La Mobilisation à Rânes

Nous ne pouvons définir combien de Rânais sont partis sur le front. En effet, les archives ont brûlé avec la Mairie à la Libération. De ce fait, aucun document officiel local ne peut être retrouvé. Toutefois, nous pouvons estimer ce chiffre à 70 voire 100 personnes.
La France et l'Angleterre ont déclaré la guerre à l'Allemagne le 3 septembre 1939 juste après que celle-ci ait envahi la Pologne. Cette déclaration, les Français l'attendaient et avaient déjà mobilisé depuis le 26 août, se rappelle Mme Bisson. Elle se souvient aussi que les soldats n'avaient pas peur de partir. En effet, ils avaient déjà vécu en 1938 les "périodes" : c'étaient des mobilisations d'où ils revenaient au bout de 4 à 5 jours. Ainsi, ils pensaient revenir quelques jours après. Mais cette fois-ci, c'était la bonne. Toutefois, le moral n'était pas mauvais durant les premiers mois de mobilisation bien que la tension montât dans les rangs. En effet, les soldats ne se sont pas battus pendant les 6 premiers mois.
Les soldats n'ont donc commencé à se battre que vers février-mars 1940. Mais après une attaque foudroyante par la Belgique, une partie des troupes françaises, dont M. Ferrand et M. Bisson firent partie, est encerclée dans le nord de la France. Ces soldats embarquent pour la Grande-Bretagne d'où ils ont tout de suite été réembarqués pour le sud de la France. Mme Bisson raconte que son mari a vécu un moment dans le Gers, puis est revenu à Rânes après les moissons en septembre 1940. Il est donc resté à Rânes durant toute la guerre car il n'a pas été fait prisonnier en revenant au pays. Par contre, la majorité des Rânais mobilisés furent pris dans les filets allemands et sont faits prisonniers. Parmi ceux-ci, il y aura M. Charles Sérée et M. Violet qui revinrent ensuite grâce à la "relève". Mais tous les autres ne rentreront au pays qu'en 1945 voire 1946-1947 après leur libération en Allemagne.

Extrait de : Claire Forget, La vie quotidienne durant la deuxième guerre mondiale dans le village de Rânes, 1939-1945. Mémoire de DEUG (Histoire), Université de Caen, 1995. p. 2.

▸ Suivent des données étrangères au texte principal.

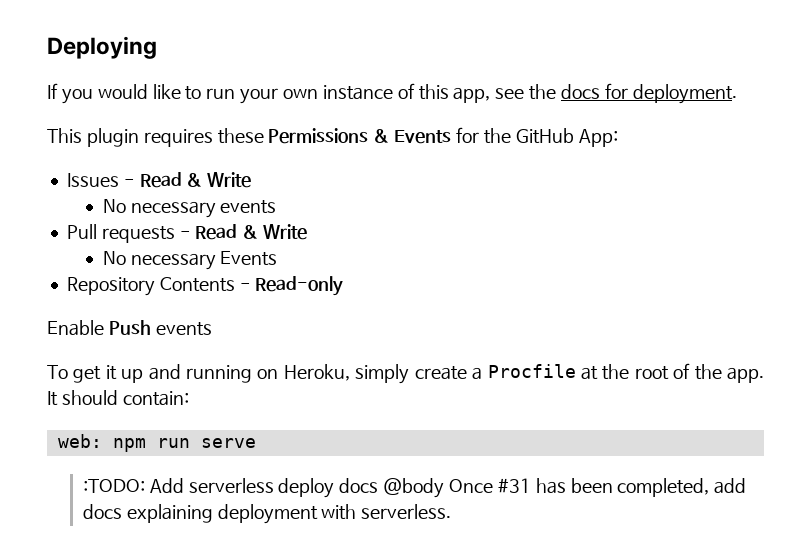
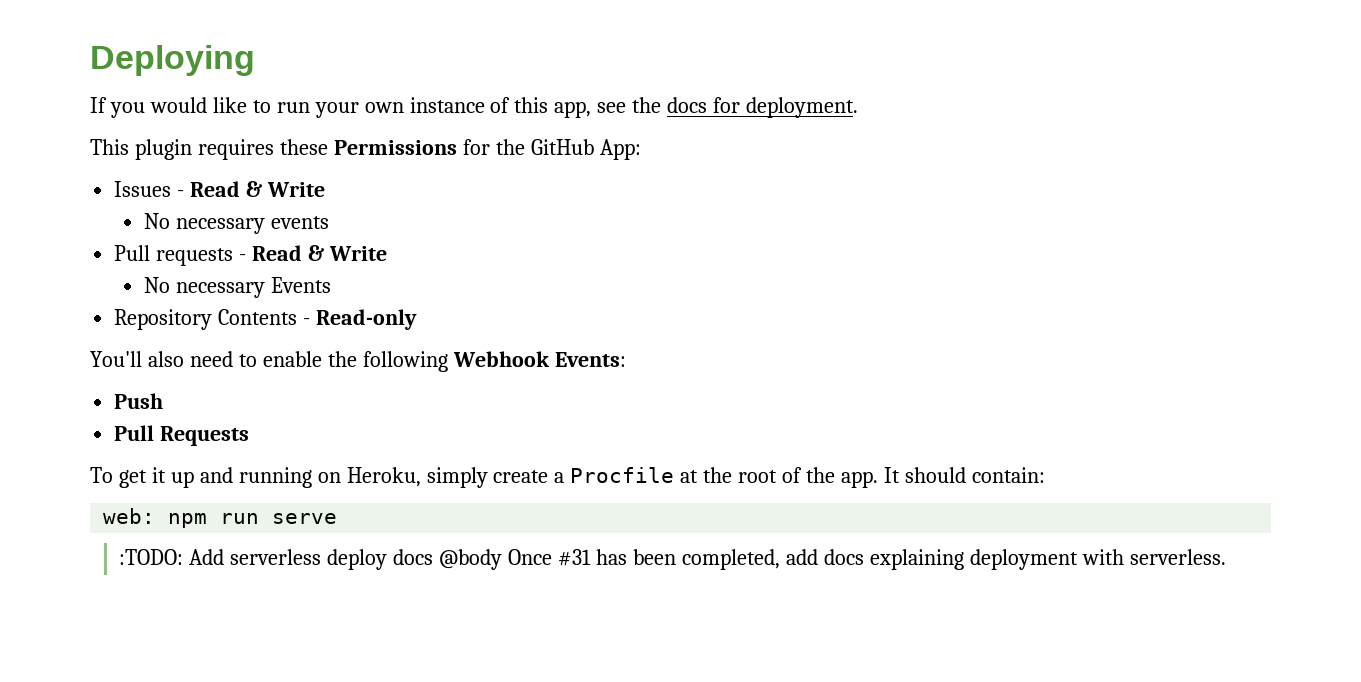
- This plugin requires these Permissions & Events for the GitHub App:
+ This plugin requires these Permissions for the GitHub App:
- Enable Push events
+ You'll also need to enable the following Webhook Events:
+ Push
+ Pull Requests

La défense passive et la garde territoriale

La Normandie craignait une invasion aérienne, aussi de nombreuses mesures furent prises pour protéger l'habitant: liste des caves capables d'abriter des personnes en détresse, réglementation de l'éclairage, toutes les voitures devaient se munir de phares bleus. Cependant Rânes fut moins sujette à ces préoccupations. D'une part très peu de Rânais possédaient une voiture ; seuls quelques commerçants comme André Duval, un des boulangers de la commune. De plus comme ces mesures ont été poursuivies durant les années de guerre, cela n'a pas marqué les esprits. D'autre part, Rânes est une commune rurale et de faible importance : elle passe plus facilement outre aux réglementations.
Pour ce qui est de la défense territoriale, "avant que les Allemands arrivent le maire avait mobilisé les personnes valides pour construire des barrages." C'est la seule allusion qui me fut rapportée des mesures prises par la localité de Rânes pour faire face à un éventuel assaut Allemand. La personne qui m'a relaté cette anecdote ajoute qu'elle n'y est restée qu'une matinée. Tout ceci démontre qu'on ne s'attendait pas à ce que les troupes ennemies passent dans le département.
Cette garde territoriale semblait être une perte de temps. Pour beaucoup, les valides étaient plus utiles aux travaux des champs. C'est la raison pour laquelle les Rânais ne furent pas marqués par ces mesures de protection et de défense. Après les premiers assauts des Allemands (mai et juin 1940), les Rânais furent plus préoccupés par le flux humain qui passa dans le bourg.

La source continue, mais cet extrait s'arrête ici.